Search the material below for the string "smallbtn" and list each line that holds it.
---+---
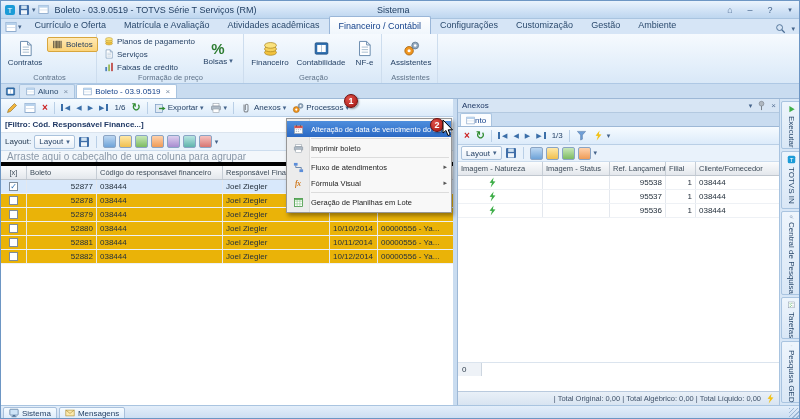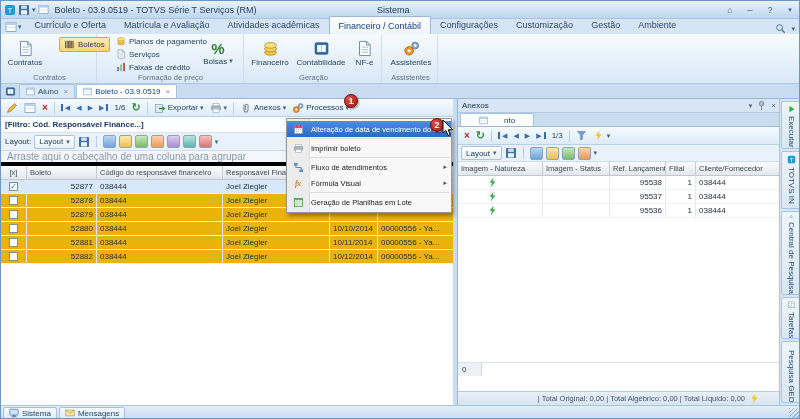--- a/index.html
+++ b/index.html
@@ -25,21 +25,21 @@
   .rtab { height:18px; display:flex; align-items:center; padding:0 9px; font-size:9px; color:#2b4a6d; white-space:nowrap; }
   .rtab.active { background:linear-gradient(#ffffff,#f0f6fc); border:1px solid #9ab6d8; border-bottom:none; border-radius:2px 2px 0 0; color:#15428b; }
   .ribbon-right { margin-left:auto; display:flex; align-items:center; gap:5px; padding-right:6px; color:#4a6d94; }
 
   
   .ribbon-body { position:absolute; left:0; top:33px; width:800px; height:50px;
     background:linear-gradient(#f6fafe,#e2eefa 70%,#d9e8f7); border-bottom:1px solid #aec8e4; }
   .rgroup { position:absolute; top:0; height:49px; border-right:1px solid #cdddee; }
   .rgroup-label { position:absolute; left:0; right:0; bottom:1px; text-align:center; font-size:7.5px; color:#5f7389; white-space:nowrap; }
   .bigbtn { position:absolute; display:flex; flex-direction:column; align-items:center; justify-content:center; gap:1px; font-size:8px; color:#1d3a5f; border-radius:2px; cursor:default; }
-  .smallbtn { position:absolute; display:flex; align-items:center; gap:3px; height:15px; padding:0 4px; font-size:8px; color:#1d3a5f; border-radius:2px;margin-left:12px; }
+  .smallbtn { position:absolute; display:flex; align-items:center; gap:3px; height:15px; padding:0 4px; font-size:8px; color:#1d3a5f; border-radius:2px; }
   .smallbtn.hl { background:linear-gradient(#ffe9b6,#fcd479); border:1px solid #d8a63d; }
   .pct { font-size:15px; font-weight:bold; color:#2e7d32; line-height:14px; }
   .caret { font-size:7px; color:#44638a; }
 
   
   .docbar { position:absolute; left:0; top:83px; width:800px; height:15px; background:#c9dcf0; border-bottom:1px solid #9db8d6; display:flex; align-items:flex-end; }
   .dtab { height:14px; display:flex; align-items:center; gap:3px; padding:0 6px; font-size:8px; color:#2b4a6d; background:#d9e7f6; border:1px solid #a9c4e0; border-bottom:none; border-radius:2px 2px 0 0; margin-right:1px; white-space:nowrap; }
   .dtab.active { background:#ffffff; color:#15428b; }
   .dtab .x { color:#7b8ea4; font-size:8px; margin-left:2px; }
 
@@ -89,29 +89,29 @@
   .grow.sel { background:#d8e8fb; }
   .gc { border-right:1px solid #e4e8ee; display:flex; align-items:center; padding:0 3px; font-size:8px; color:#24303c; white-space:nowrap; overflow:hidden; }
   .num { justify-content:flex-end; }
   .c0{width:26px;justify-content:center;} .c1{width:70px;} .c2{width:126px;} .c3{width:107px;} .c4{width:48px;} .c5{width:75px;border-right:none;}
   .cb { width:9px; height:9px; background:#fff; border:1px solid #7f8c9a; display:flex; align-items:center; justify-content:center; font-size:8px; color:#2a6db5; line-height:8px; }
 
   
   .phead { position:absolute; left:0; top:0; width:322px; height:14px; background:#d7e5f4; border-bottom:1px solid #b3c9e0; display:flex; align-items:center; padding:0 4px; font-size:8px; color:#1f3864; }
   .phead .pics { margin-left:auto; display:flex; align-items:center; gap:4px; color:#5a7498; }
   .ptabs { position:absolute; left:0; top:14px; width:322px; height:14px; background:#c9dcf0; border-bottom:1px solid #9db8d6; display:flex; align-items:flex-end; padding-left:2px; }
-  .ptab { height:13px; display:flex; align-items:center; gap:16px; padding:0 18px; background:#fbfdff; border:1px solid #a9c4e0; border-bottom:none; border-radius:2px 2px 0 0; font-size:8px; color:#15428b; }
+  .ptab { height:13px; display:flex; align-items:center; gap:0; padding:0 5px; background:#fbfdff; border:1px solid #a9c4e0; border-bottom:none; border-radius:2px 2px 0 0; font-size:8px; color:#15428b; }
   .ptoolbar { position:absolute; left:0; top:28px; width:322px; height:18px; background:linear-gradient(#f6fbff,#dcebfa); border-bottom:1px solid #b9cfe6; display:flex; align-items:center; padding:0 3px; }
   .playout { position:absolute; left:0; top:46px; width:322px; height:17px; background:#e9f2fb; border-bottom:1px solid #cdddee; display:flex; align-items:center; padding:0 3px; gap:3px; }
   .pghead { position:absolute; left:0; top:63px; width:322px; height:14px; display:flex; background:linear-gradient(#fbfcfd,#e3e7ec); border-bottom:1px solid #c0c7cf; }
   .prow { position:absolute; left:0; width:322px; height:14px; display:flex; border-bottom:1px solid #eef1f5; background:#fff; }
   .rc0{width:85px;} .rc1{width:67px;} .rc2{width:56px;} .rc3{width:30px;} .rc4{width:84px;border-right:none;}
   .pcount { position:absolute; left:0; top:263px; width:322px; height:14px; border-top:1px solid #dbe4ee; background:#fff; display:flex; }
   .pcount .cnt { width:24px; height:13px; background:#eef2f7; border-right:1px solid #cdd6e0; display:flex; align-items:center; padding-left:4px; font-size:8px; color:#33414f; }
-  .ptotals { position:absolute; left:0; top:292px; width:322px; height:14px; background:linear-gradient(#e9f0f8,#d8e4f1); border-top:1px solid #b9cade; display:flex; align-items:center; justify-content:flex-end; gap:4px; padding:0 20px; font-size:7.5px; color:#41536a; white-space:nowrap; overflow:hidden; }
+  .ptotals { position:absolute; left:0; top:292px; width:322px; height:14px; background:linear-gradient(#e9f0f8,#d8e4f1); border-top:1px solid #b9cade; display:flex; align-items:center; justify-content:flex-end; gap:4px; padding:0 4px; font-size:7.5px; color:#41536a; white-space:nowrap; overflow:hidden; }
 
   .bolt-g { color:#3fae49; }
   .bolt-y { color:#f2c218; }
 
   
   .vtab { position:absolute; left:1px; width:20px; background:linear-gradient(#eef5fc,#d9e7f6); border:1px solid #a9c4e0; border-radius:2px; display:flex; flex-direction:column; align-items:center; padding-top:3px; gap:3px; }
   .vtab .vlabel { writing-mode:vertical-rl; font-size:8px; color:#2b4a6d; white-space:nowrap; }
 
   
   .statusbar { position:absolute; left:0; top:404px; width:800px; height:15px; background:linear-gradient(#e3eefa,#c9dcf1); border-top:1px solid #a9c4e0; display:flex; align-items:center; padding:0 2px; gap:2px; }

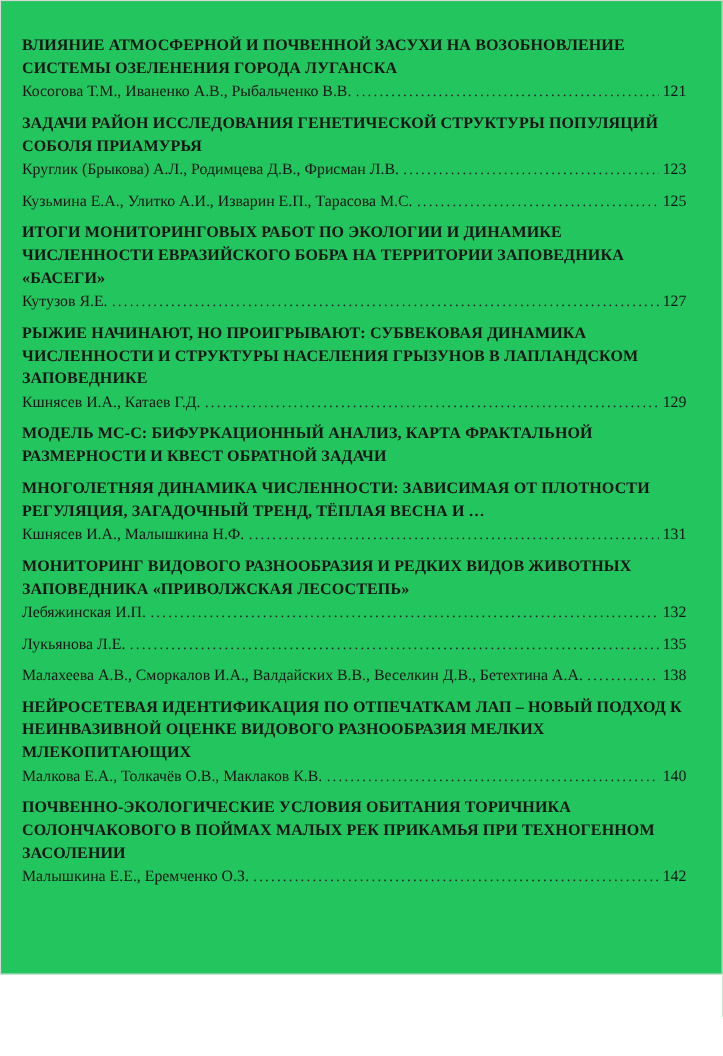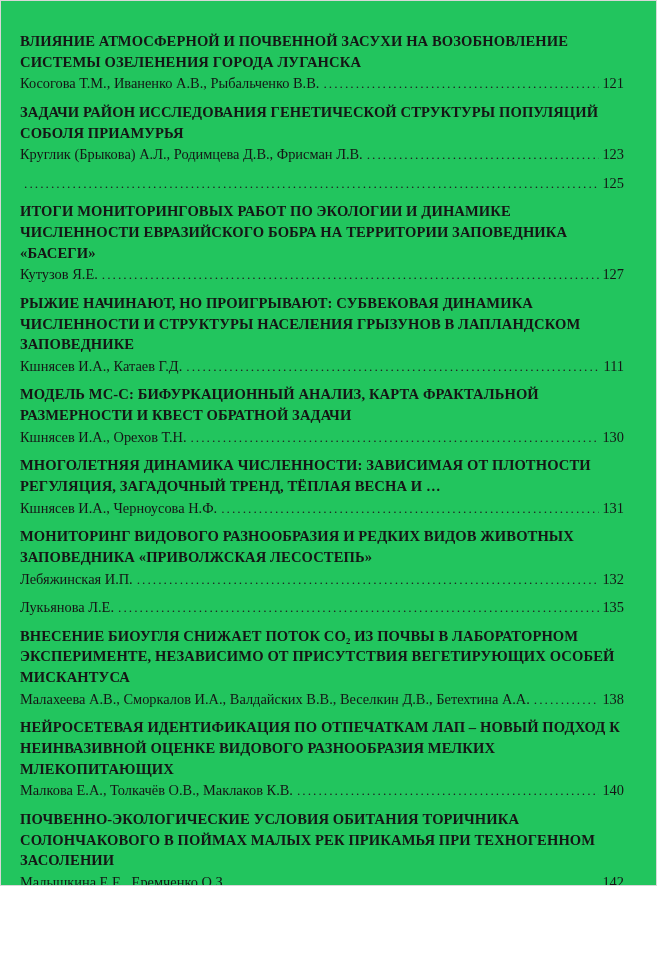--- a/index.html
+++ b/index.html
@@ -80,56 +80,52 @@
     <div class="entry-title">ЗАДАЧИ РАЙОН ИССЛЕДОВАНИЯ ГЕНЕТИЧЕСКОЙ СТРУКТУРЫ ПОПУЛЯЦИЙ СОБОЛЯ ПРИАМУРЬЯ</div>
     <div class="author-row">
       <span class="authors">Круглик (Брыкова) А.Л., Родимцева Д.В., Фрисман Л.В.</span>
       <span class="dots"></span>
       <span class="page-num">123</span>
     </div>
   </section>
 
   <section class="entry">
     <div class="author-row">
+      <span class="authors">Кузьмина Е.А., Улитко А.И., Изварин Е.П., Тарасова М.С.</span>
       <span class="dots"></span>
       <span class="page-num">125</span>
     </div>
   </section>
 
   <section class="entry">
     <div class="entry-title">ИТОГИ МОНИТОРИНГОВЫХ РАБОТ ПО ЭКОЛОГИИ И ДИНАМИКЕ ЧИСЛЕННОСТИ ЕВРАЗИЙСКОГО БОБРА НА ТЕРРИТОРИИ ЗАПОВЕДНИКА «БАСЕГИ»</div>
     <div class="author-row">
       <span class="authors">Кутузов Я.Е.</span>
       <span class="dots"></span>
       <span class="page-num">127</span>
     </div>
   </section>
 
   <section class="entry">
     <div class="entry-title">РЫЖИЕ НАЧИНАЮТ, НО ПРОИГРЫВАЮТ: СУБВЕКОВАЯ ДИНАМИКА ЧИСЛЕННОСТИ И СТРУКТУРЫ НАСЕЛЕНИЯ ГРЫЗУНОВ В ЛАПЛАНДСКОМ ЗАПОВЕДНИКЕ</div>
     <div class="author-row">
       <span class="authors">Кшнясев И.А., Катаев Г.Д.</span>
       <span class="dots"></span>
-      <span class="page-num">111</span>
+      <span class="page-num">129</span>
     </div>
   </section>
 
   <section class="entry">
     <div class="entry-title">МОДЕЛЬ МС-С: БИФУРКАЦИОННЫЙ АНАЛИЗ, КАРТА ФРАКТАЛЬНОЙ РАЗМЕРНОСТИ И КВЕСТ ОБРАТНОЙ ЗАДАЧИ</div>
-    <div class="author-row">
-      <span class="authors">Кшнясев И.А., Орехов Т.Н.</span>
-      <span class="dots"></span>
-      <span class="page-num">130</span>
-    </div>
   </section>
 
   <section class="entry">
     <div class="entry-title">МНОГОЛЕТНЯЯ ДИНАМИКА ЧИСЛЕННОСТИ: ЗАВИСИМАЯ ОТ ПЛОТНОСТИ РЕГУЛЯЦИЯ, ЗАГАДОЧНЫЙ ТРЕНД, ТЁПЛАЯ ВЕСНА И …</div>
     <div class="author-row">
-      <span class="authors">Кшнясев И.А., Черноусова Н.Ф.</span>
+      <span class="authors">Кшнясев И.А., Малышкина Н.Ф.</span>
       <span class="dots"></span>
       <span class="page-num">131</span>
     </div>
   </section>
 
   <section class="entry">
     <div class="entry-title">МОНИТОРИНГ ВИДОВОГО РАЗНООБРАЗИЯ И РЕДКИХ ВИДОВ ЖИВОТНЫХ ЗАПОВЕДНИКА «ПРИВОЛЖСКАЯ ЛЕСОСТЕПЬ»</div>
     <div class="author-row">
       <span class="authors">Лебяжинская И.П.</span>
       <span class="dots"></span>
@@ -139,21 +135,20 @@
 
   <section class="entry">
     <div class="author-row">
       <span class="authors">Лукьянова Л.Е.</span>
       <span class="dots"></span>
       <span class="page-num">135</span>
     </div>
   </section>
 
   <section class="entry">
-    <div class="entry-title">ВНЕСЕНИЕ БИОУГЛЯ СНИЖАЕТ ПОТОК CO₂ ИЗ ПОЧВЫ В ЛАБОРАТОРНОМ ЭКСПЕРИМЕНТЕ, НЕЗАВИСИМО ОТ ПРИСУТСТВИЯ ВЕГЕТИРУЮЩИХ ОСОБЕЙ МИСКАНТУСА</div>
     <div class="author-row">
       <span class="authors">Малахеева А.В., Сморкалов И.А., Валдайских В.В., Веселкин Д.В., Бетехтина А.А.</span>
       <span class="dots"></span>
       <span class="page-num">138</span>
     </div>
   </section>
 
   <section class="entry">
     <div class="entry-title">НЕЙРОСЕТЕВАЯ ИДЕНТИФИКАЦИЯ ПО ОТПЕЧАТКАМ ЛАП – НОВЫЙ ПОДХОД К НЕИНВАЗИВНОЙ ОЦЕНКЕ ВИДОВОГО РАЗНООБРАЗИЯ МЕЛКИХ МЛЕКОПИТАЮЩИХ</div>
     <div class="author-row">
---+---
#### [Problem solution]
-  .smallbtn { position:absolute; display:flex; align-items:center; gap:3px; height:15px; padding:0 4px; font-size:8px; color:#1d3a5f; border-radius:2px;margin-left:12px; }
+  .smallbtn { position:absolute; display:flex; align-items:center; gap:3px; height:15px; padding:0 4px; font-size:8px; color:#1d3a5f; border-radius:2px; }
   .smallbtn.hl { background:linear-gradient(#ffe9b6,#fcd479); border:1px solid #d8a63d; }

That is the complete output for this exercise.